Bloomberg reports, citing sources, that Epidemic Sound is “considering a sale or initial public offering that could value the Swedish music licensing business at more than 1 billion euros ($1.2 billion)”.

It says the company, led by CEO Oscar Hoglund, is working with an unnamed “adviser” to weigh its current options.

This is the second media report in the past few days of a music company potentially headed for a big-money IPO. Last week, headlines suggested that Paris-headquartered distribution and services firm, Believe, is eyeing a $2bn-plus valuation via a flotation that could happen in 2021.

But how realistic is a billion dollar-plus valuation for Epidemic Sound?

Especially when, as recently as July last year, the company raised money at a valuation of $370m… less than a third of the size of the $1.2bn valuation that Bloomberg is now speculating?

Last month, MBW revealed Epidemic Sound’s annual financials for 2019. They showed that the company turned over 375.3m SEK ($42m) in net revenues last year, up 66% YoY.

Epidemic also posted an operating loss of of 206.7m SEK ($23.2m) in 2019, more than double the size of operating loss it posted in the prior year period (81.9m SEK).

So, the obvious question: how do you get from a $23m annual operating loss to a $1.2bn valuation in one fell swoop?

It’s a head-scratcher, for sure.

Yet one potentially feasible route between these two numbers might say much about the shape of the modern global business, and music’s ‘sell’ to the institutional investor community.

Epidemic Sound’s 2019 fiscal results (in SEK)

Bloomberg’s report notes that representatives for Epidemic Sound investors Creandum and EQT declined to shine more light on its story.

The publication’s headline may speak volumes, however: “Epidemic Sound Said to Consider Options For Online Music Vault.”

“Online Music Vault” sounds rather like a music library… better known in non-production music circles as a catalog of music rights.

This might just be coincidence, but it’s got MBW thinking: What if Epidemic Sound was to spin off its catalog of music via an IPO… but not the operating company (with all its associated operating cost) that ultimately caused its losses last year?

Here’s where things get interesting.

Should Epidemic Sound go down this route, it would be to some degree mirroring the structure of Hipgnosis Songs Fund and, now, Round Hill Music, on the London Stock Exchange.

These two companies offer investors an uncomplicated / ‘pure’ route to invest directly in music rights assets; the operational side of things (including distribution, administration, commercial exploitation etc.) is taken care of separately by partner companies (although Hipgnosis’ recent acquisition of Big Deal Music, which runs its own publishing admin in the US, may change this in that territory).
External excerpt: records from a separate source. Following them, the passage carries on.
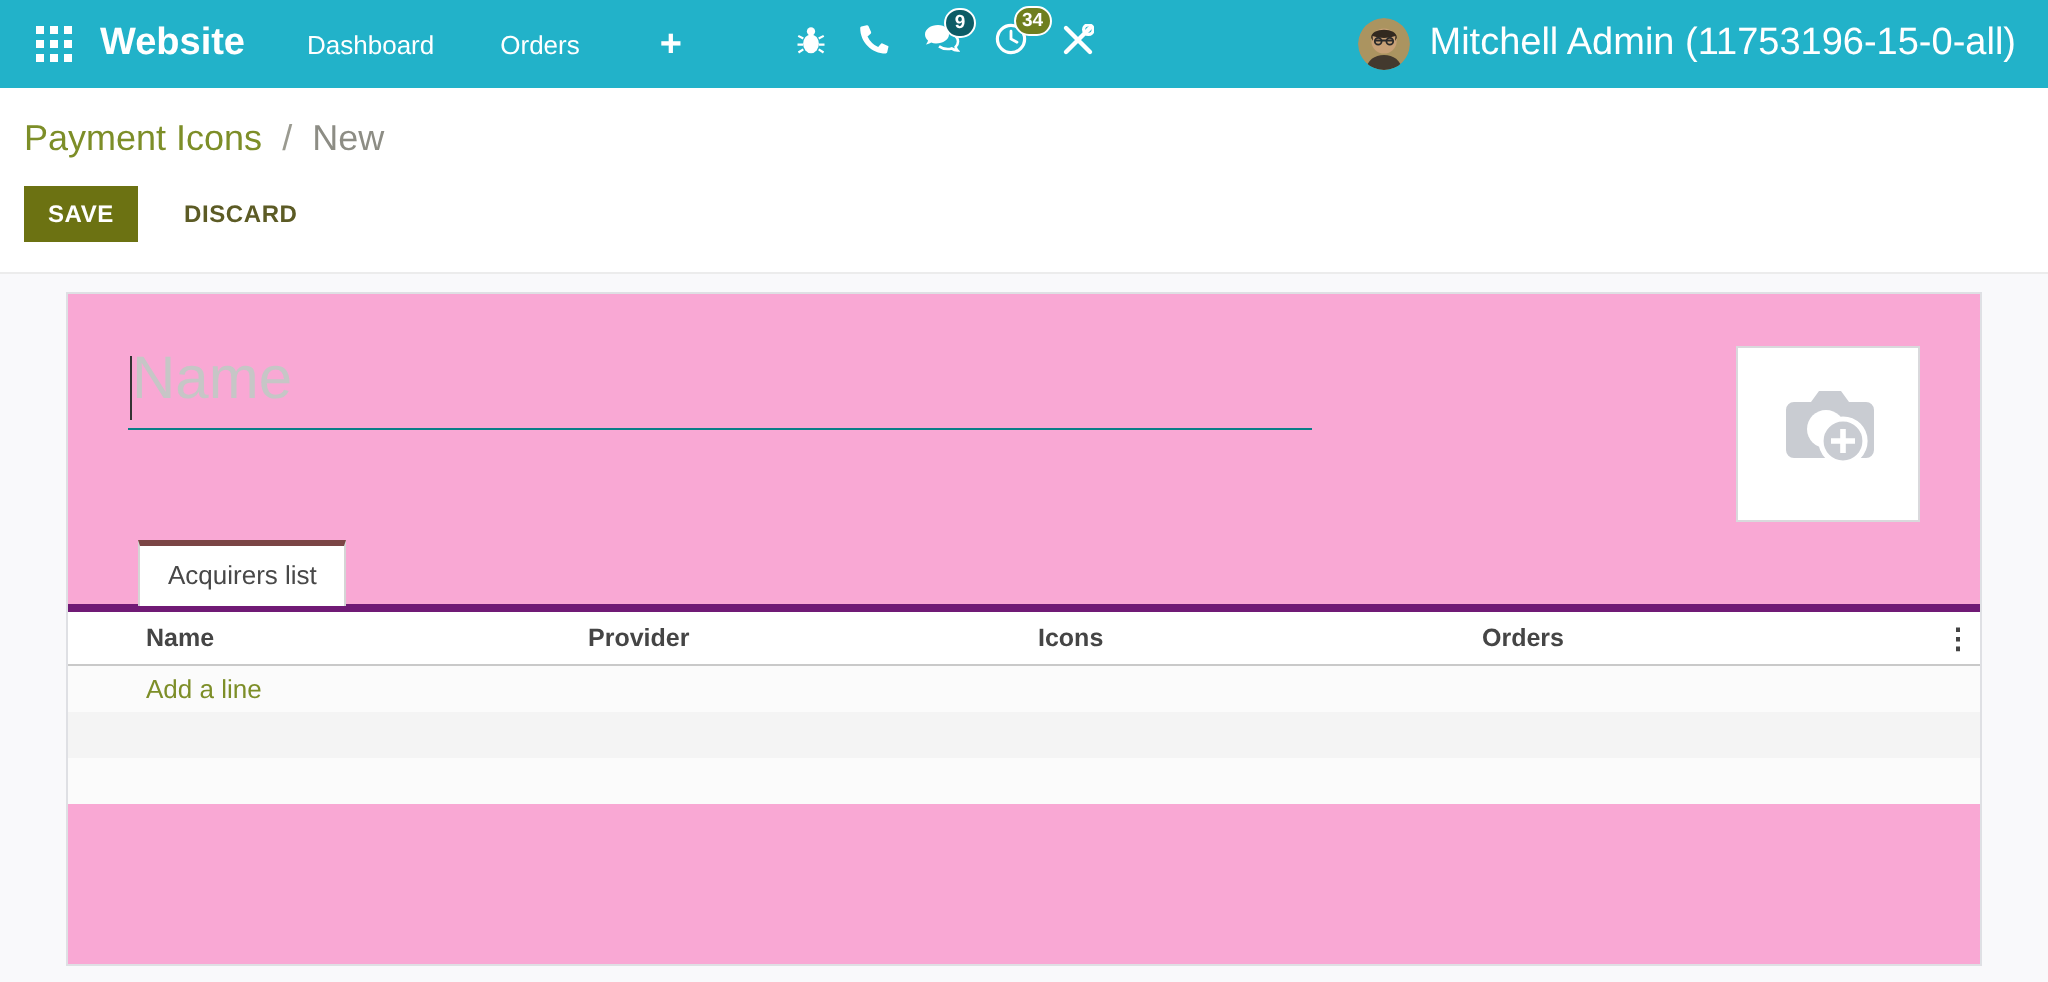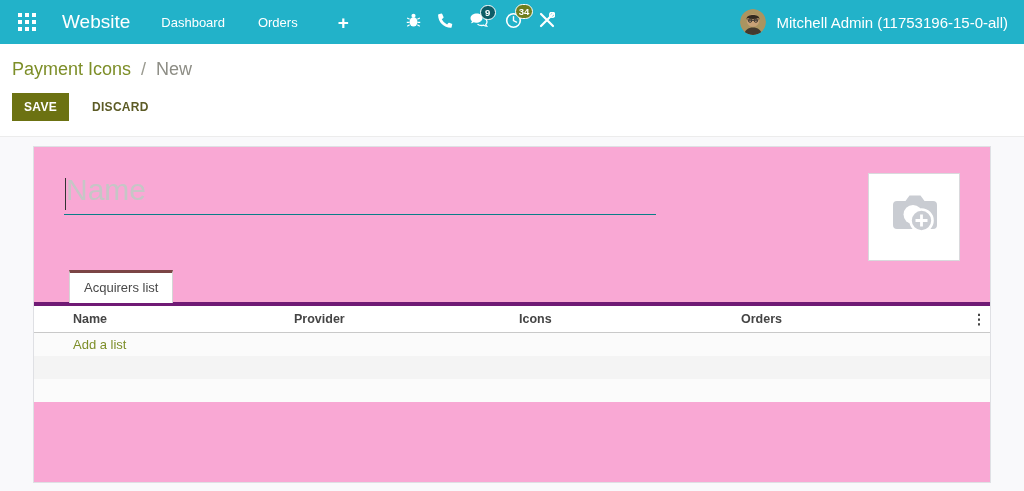"Website" .brand { font-weight: normal -> bold; margin-left: 26px -> 14px }
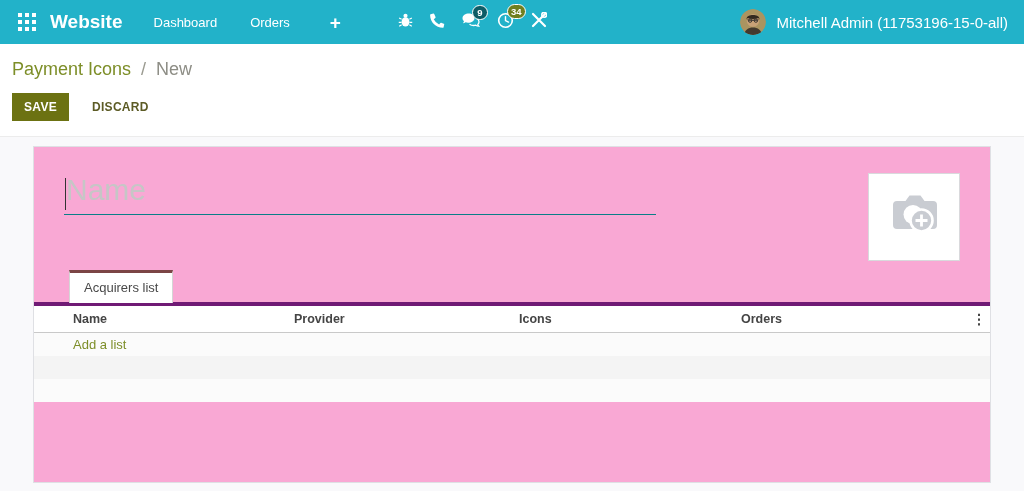"Mitchell Admin (11753196-15-0-all)" .user-name { font-size: 15px -> 19px }
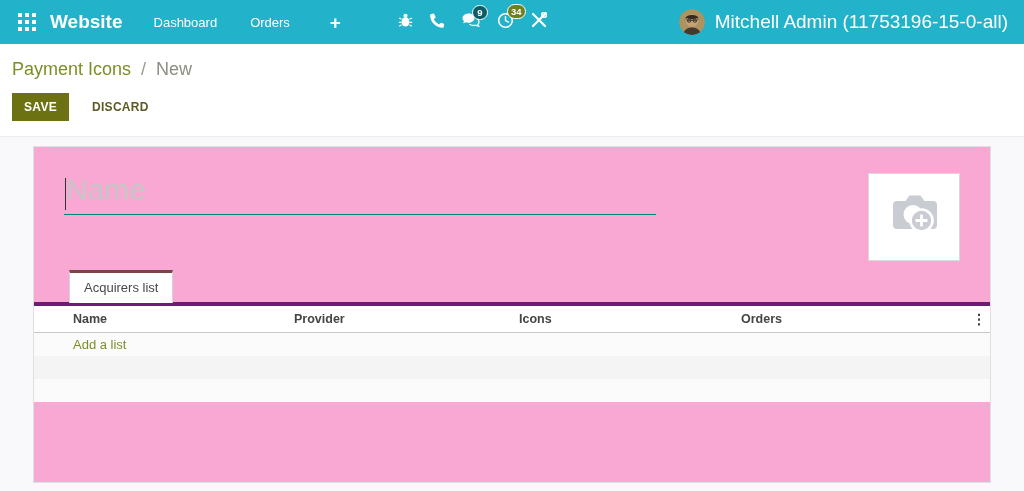"Add a list" td { text: list -> line }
This is entirely speculative, but should Epidemic Sound only spin out its catalog of owned music rights on the stock market, its annual profit potential would arguably be closer in line with Epidemic’s current net revenue figure, rather than its operating income/loss figure.

Epidemic’s net revenues last year ($42m) would therefore require a 29-times multiple to reach a $1.2 billion valuation.

Then again, last year these revenues rose by 66% YoY.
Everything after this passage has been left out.